2) Which algorithm and why? (cutoffs?)
We thought of BLAST, but for this many sequences it is resource expensive while parsing the outcomes is troublesome as well. In addition, those tools require conversions to fasta...which can be done but is just again an additional (unwanted) conversion step.
Would BLAT or MUMmer be the way to go and what type of cut-offs? (I understand that generic cut-offs are dificult and probably too project/question specific, just an estimated guess).
Ideally I would like to avoid resource expensive conversion (like fastq qulalityscore grooming) as well.

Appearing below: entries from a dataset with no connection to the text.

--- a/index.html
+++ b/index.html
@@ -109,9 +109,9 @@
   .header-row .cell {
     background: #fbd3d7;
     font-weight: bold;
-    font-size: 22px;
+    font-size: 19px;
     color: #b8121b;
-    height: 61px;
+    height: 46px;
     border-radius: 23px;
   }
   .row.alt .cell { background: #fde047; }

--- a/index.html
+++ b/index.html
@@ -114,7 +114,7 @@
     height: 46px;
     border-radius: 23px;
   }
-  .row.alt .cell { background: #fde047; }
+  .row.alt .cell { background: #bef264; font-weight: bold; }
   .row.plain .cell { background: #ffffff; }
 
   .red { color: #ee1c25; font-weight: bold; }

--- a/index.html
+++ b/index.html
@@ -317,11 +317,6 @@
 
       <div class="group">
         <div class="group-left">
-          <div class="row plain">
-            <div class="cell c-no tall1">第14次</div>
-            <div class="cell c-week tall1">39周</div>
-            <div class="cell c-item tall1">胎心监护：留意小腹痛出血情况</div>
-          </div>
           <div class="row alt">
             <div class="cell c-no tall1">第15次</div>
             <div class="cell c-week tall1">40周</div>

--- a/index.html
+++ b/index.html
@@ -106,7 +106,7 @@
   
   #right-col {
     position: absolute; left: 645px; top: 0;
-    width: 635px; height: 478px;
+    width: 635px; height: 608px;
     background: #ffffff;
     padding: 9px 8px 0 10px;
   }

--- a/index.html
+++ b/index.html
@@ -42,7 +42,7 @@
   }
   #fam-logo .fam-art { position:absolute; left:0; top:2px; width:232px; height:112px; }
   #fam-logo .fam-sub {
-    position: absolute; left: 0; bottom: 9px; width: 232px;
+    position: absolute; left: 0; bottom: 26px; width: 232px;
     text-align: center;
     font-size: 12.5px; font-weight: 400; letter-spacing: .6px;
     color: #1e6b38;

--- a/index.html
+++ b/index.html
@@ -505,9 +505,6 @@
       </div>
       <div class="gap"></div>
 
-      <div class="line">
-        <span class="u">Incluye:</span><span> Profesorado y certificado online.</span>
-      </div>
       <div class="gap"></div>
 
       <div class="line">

I have found similar questions on biostar but they either don't have the answer or they wanted to filter sequences of unsequenced species. The best matching question was here but doesn't answer our question either.
Thanks for any pointers!
Hi, assuming that you align your reads to genome of a host (if there is a known genome), did you try to use BWA as aligner? BWA allows gaps in alignment.
@zhidkov, no not yet. I thought to first have a poll at biostar before trying all different aligners and feel lucky. But bwa is a good candidate since it would allow gapped alignments contrasting bowtie.
Additional approach that might help is generation of your "contamination" data during your QC: contigs from de-novo assembly, recognized by you/your_team as contamination can be used in future as "contamination references for filtering".
Even though I accepted BaCH's answer. Please let me know your thoughts. Thus far his approach seems most renewing and in line of our previous thoughts. The HMM approach as suggested by Peter seems to involve quite some resources for the established DB....but we'll check it out anyway. Thanks all.